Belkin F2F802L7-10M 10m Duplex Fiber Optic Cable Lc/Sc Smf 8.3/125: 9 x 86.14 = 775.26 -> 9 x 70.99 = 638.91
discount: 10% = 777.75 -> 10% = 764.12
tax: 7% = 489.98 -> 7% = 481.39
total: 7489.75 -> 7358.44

...

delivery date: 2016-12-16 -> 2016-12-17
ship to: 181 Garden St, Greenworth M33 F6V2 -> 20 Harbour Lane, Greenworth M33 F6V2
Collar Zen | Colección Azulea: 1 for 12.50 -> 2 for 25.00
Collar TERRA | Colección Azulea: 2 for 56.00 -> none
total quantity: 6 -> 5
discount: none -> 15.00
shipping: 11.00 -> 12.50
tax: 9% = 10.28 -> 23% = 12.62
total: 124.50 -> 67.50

---

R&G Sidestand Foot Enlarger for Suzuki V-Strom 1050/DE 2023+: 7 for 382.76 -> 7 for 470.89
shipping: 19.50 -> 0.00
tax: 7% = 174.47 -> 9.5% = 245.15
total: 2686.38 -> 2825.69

:: Work order ::
Quote the listing above, but only from the line that shows "discount: none -> 15.00" through the line that shows "total: 124.50 -> 67.50".

:: Answer ::
discount: none -> 15.00
shipping: 11.00 -> 12.50
tax: 9% = 10.28 -> 23% = 12.62
total: 124.50 -> 67.50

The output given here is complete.